Shown below is a listing with pictures; reproduce exactly, and only, the lines between the ones containing "(781, 780) none" and "[125,439,164,453] Goal ->", inclusive, leaving the pictures out.

**** EXCERPTED DATA ****

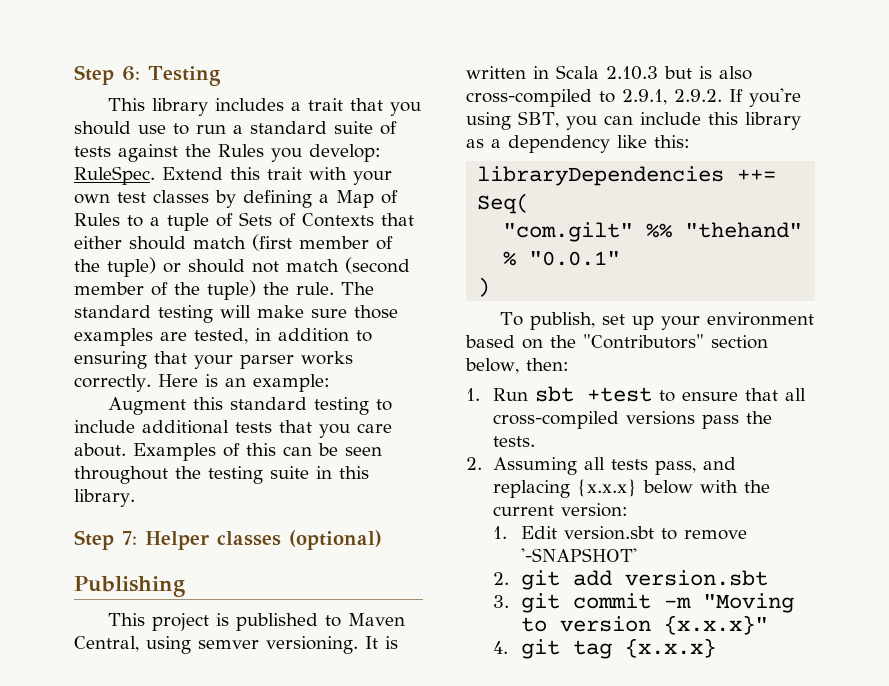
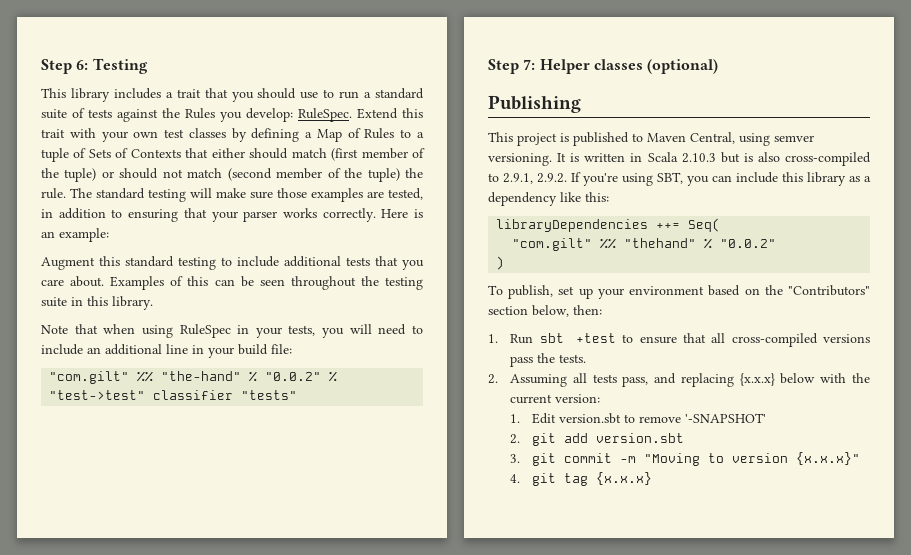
(135, 498) none -> [41,324,423,338] [41,344,292,358] [49,371,338,384] [49,390,298,400] // Note that when using RuleSpec in your tests, you will need to include an additional line in your build file: // "com.gilt" %% "the-hand" % "0.0.2" % "test->test" classifier "tests"
[529,251,621,266] "0.0.1" -> [720,239,777,248] "0.0.2"

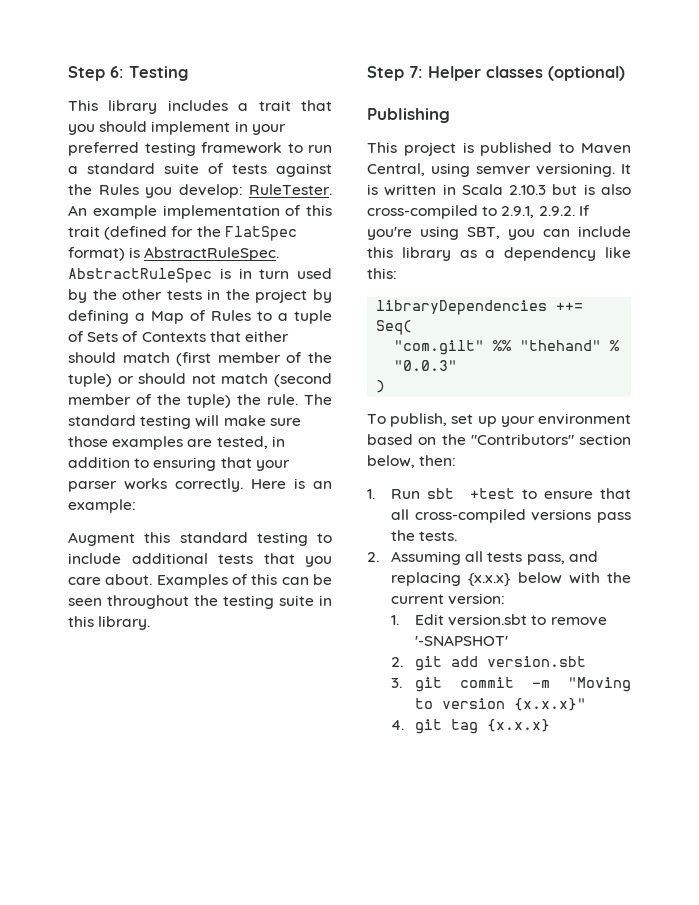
[300,92,319,99] use -> [151,121,286,135] [68,142,282,156] implement in your preferred testing framework
[298,108,423,122] [41,128,226,142] RuleSpec. Extend this trait with your own test classes -> [249,184,332,195] [68,205,332,219] [68,226,297,241] [68,247,280,261] [68,268,332,283] [68,289,308,303] RuleTester. An example implementation of this trait (defined for the FlatSpec format) is AbstractRuleSpec. AbstractRuleSpec is in turn used by the other tests in the project
[41,324,423,338] [41,344,292,358] [49,371,338,384] [49,390,298,400] // Note that when using RuleSpec in your tests, you will need to include an additional line in your build file: // "com.gilt" %% "the-hand" % "0.0.2" % "test->test" classifier "tests" -> (151, 623) none
[720,239,777,248] "0.0.2" -> [394,360,458,371] "0.0.3"

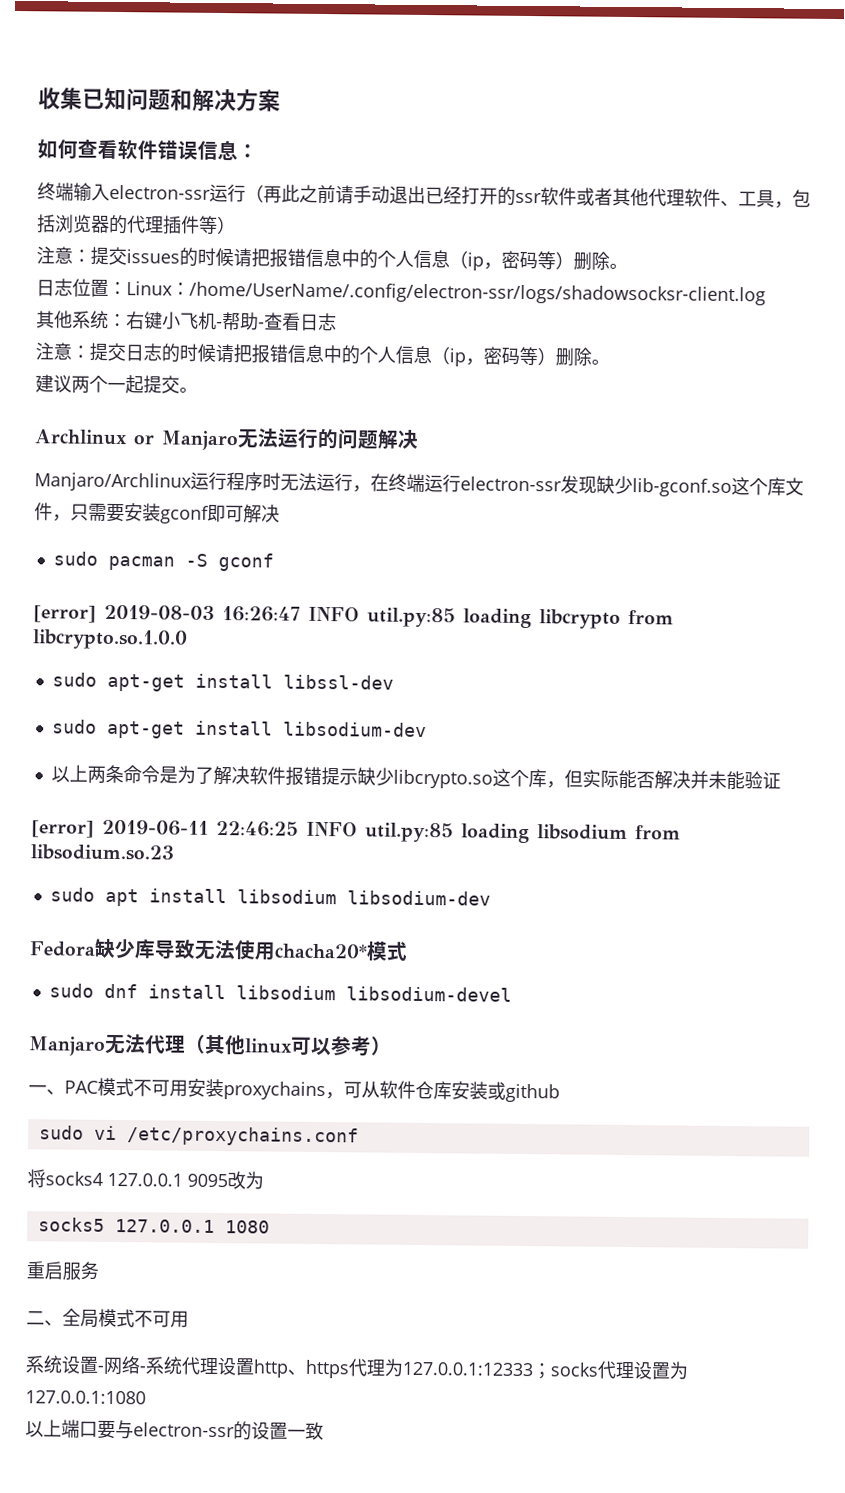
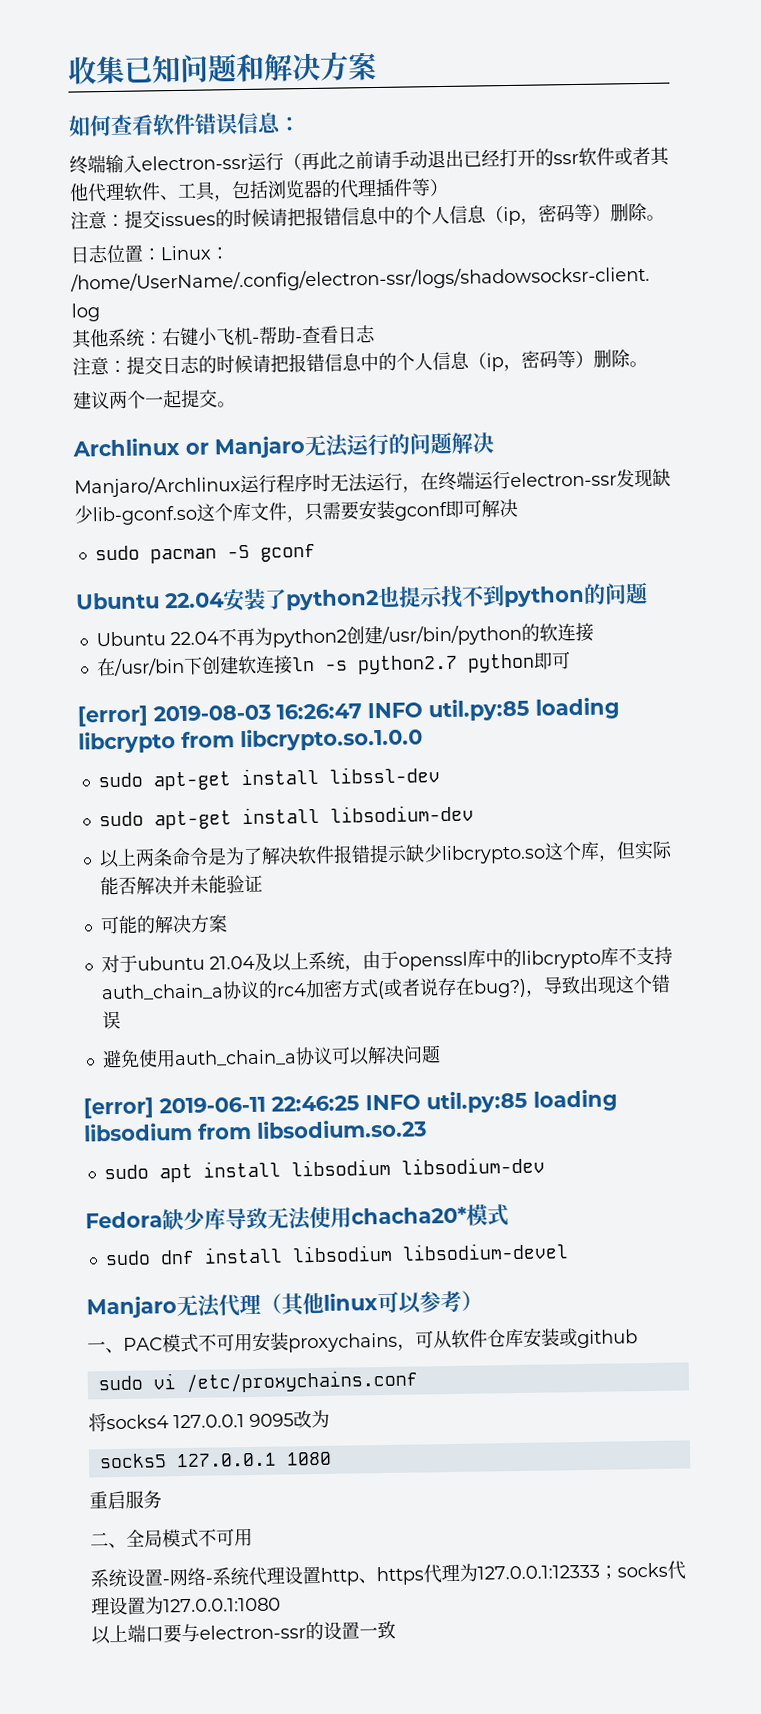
(274, 562) none -> [76,581,648,612] [95,622,594,648] [95,651,571,677] // Ubuntu 22.04安装了python2也提示找不到python的问题 // Ubuntu 22.04不再为python2创建/usr/bin/python的软连接 // 在/usr/bin下创建软连接ln -s python2.7 python即可
(781, 780) none -> [99,914,228,935] [100,946,673,974] [100,974,671,1001] [101,1010,121,1030] [101,1045,441,1069] // 可能的解决方案 // 对于ubuntu 21.04及以上系统，由于openssl库中的libcrypto库不支持auth_chain_a协议的rc4加密方式(或者说存在bug?)，导致出现这个错误 // 避免使用auth_chain_a协议可以解决问题

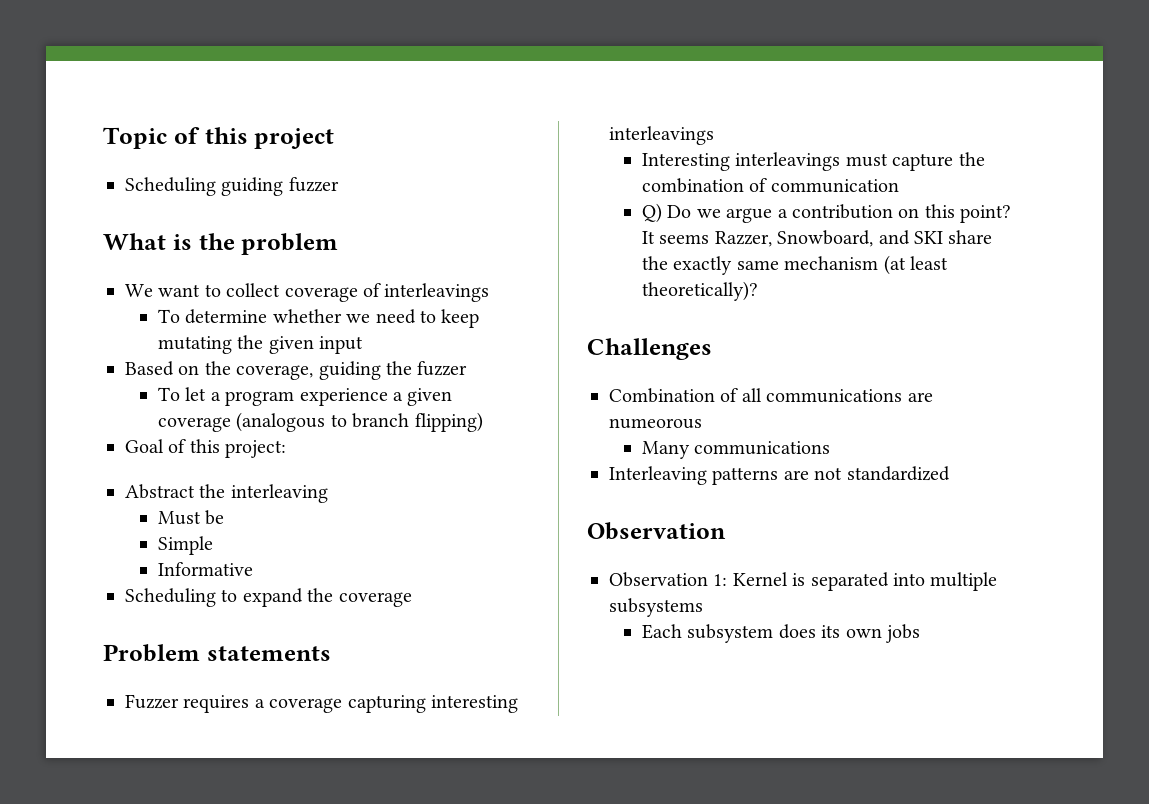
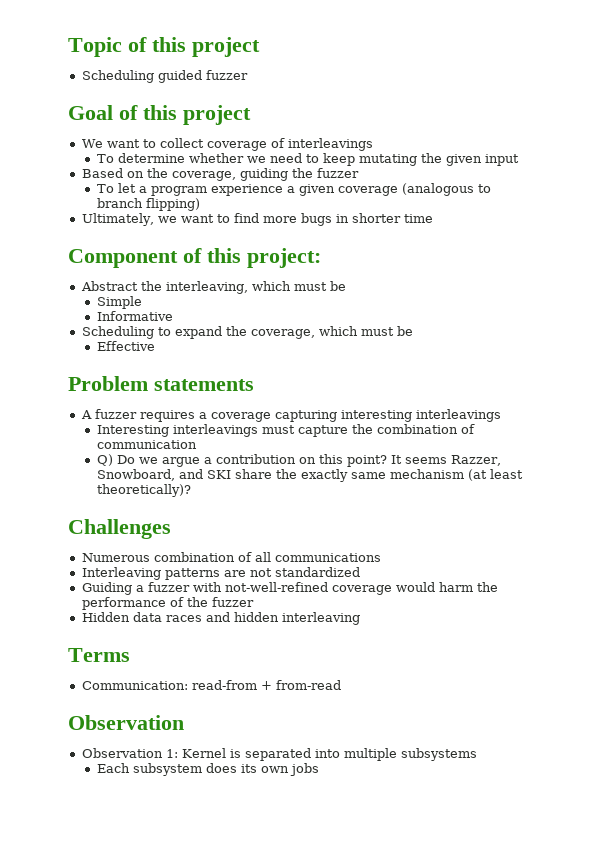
[221,177,339,196] [103,233,339,255] guiding fuzzer // What is the problem -> [157,70,248,83] [68,105,251,125] guided fuzzer // Goal of this project
[125,439,164,453] Goal -> [81,213,433,226] [68,249,178,268] Ultimately, we want to find more bugs in shorter time // Component
[230,484,328,503] [157,511,201,525] interleaving // Must -> [165,281,327,294] interleaving, which must
[338,592,412,607] coverage -> [250,326,413,339] [96,341,155,351] coverage, which must be // Effective
[125,694,179,709] Fuzzer -> [80,409,137,419] A fuzzer
[609,388,715,403] Combination -> [81,552,235,562] Numerous combination
[907,392,933,402] [609,418,702,429] [641,441,831,459] are numeorous // Many communications -> (381, 557) none
(950, 473) none -> [81,582,498,595] [81,597,254,610] [81,612,360,625] [68,648,130,662] [81,680,341,690] // Guiding a fuzzer with not-well-refined coverage would harm the performance of the fuzzer // Hidden data races and hidden interleaving // Terms // Communication: read-from + from-read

****

SOLVED PROBLEM:
(781, 780) none -> [99,914,228,935] [100,946,673,974] [100,974,671,1001] [101,1010,121,1030] [101,1045,441,1069] // 可能的解决方案 // 对于ubuntu 21.04及以上系统，由于openssl库中的libcrypto库不支持auth_chain_a协议的rc4加密方式(或者说存在bug?)，导致出现这个错误 // 避免使用auth_chain_a协议可以解决问题

[221,177,339,196] [103,233,339,255] guiding fuzzer // What is the problem -> [157,70,248,83] [68,105,251,125] guided fuzzer // Goal of this project
[125,439,164,453] Goal -> [81,213,433,226] [68,249,178,268] Ultimately, we want to find more bugs in shorter time // Component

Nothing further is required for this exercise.